North America is pulling ahead with 37% running multi-step AI workflows
Clean data is the real edge
In North America, 37% said AI is advanced enough to execute multiple pre-configured tasks, higher than the global average of 30%. That’s because only 47% report siloed or inconsistent data, which is cited globally as the primary barrier to scaling AI. This is lower than the 55% in APAC and 58% in EMEA.
Spending plans back up the execution lead
North America's investment intent backs up its execution lead, as 67% expect AI investment to increase by 10% or more over the next 12 months. Only 8% expect no change, one of the lowest rates of investment hesitancy across regions.
EMEA’s regulatory environment is widening the gap between markets
Compliance pressure isn't evenly distributed
Within EMEA, the UK stands out with the highest AI execution maturity across autonomous, multi-step pre-configured, and singular-action workflows. Only 49% say risk and compliance concerns are actively slowing AI deployment, compared to 54% in France.

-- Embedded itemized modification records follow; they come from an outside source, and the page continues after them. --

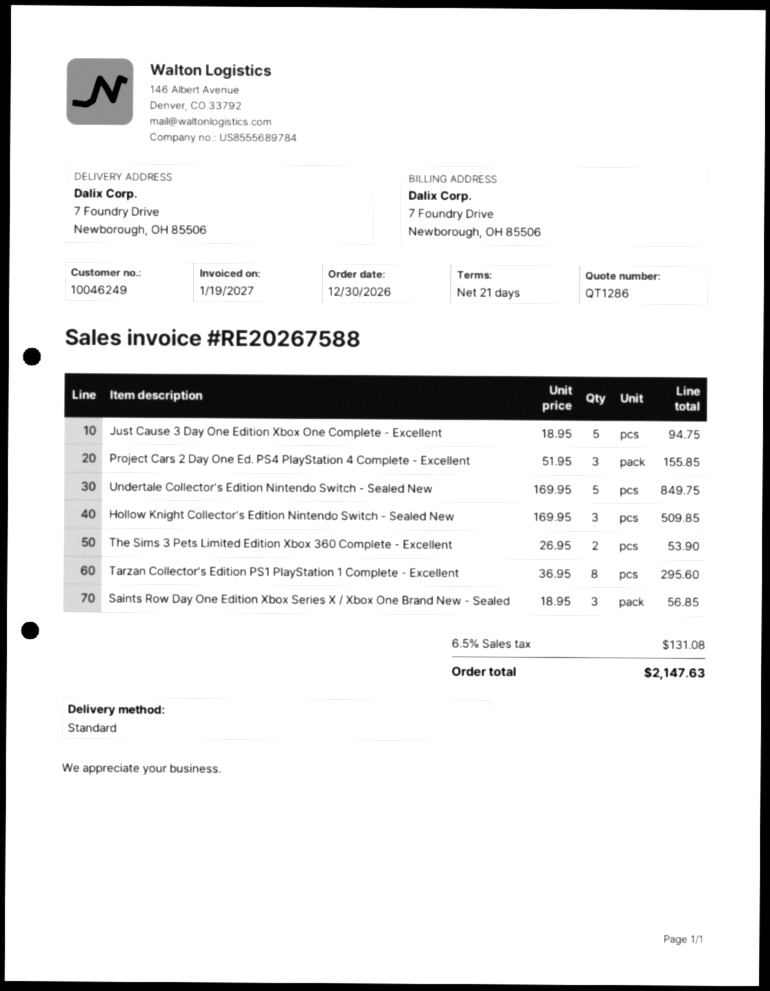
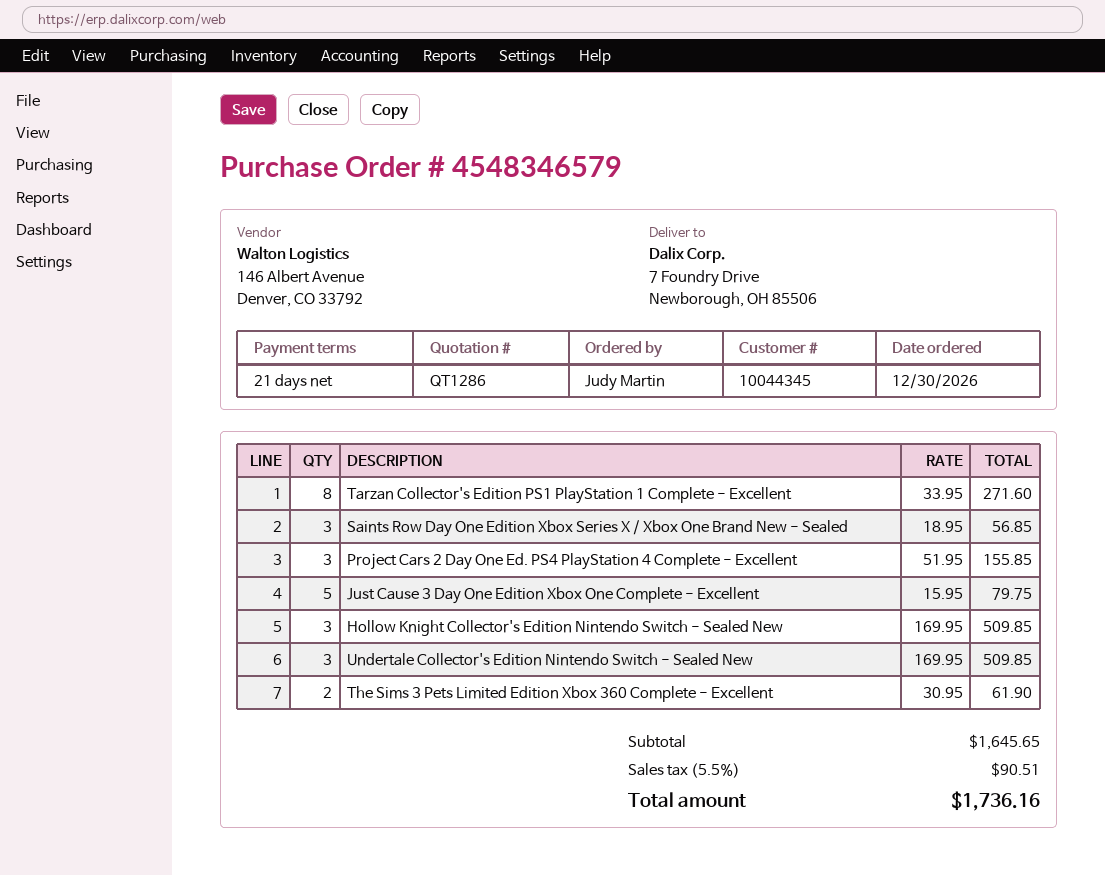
customer number: 10046249 -> 10044345
Just Cause 3 Day One Edition Xbox One Complete - Excellent: 5 x 18.95 = 94.75 -> 5 x 15.95 = 79.75
Undertale Collector's Edition Nintendo Switch - Sealed New: 5 x 169.95 = 849.75 -> 3 x 169.95 = 509.85
The Sims 3 Pets Limited Edition Xbox 360 Complete - Excellent: 2 x 26.95 = 53.90 -> 2 x 30.95 = 61.90
Tarzan Collector's Edition PS1 PlayStation 1 Complete - Excellent: 8 x 36.95 = 295.60 -> 8 x 33.95 = 271.60
tax: 6.5% = 131.08 -> 5.5% = 90.51
total: 2147.63 -> 1736.16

Fragmentation is still the ceiling
A more flexible regulatory environment relative to parts of the EU has supported stronger AI adoption intent, but data fragmentation remains the binding constraint. 71% in France and Germany cite integration complexity across regions, entities, or providers as their top technology challenge in scaling AI in finance workflows, highest globally.
In APAC, workforce preparation determines which markets lead
Early movers built the capability first
In APAC, the markets doing the most to build internal AI capability are the ones moving the fastest. 27% in Singapore are running a structured, enterprise-wide AI talent strategy, the highest of any market in the study. China follows closely behind at 21%. That investment in people shows up in execution, where 18% in Singapore run AI autonomously with minimal human input, compared to 11% globally.
The talent gap shows up in execution
On the other end, New Zealand and Australia lag on workforce preparation. Only 7% and 9% respectively are running enterprise-wide talent strategies – and that gap maps directly onto slower AI execution progress.
See what finance leaders are prioritising next
Airwallex commissioned Forrester Consulting to conduct research to understand how finance leaders are navigating the shift from early adoption to the realities of scaling AI across complex environments.
A survey of 1,279 finance decision‑makers and interviews with six finance leaders across 11 markets provide insights into the barriers that emerge beyond initial deployment, and how orchestration aligns data, systems, workflows, and human judgement to advance AI in a sustainable way.
All statistics referenced above come from this study, June 2026.